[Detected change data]
/---
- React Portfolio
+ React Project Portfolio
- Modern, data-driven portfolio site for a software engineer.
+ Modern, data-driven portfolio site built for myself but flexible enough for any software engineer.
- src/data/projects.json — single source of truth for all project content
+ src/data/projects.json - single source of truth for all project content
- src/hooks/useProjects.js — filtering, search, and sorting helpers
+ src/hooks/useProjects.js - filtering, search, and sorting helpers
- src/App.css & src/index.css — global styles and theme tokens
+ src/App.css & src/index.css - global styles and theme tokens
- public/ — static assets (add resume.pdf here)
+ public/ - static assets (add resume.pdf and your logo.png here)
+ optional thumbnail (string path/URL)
\---
/---
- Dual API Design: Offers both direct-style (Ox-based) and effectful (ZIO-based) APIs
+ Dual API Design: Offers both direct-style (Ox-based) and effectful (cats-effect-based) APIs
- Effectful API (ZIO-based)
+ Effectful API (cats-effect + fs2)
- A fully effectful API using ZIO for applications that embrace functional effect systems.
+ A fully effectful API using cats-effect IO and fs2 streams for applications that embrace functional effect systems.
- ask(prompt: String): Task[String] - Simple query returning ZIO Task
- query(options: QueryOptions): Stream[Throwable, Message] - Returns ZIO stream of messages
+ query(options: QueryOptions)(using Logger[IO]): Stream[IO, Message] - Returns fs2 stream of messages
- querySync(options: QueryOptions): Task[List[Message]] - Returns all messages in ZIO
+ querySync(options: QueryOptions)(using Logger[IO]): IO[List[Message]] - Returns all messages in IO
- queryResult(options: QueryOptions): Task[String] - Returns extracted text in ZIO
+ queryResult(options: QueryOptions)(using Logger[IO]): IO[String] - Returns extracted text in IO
\---
§ **What is being asked**: Starting at the line that has "- src/App.css &" in the records above, restate word for word every line until the one that has "thumbnail (string path/URL)", and include that one as well.

§ **Solution to the problem**:
- src/App.css & src/index.css — global styles and theme tokens
+ src/App.css & src/index.css - global styles and theme tokens
- public/ — static assets (add resume.pdf here)
+ public/ - static assets (add resume.pdf and your logo.png here)
+ optional thumbnail (string path/URL)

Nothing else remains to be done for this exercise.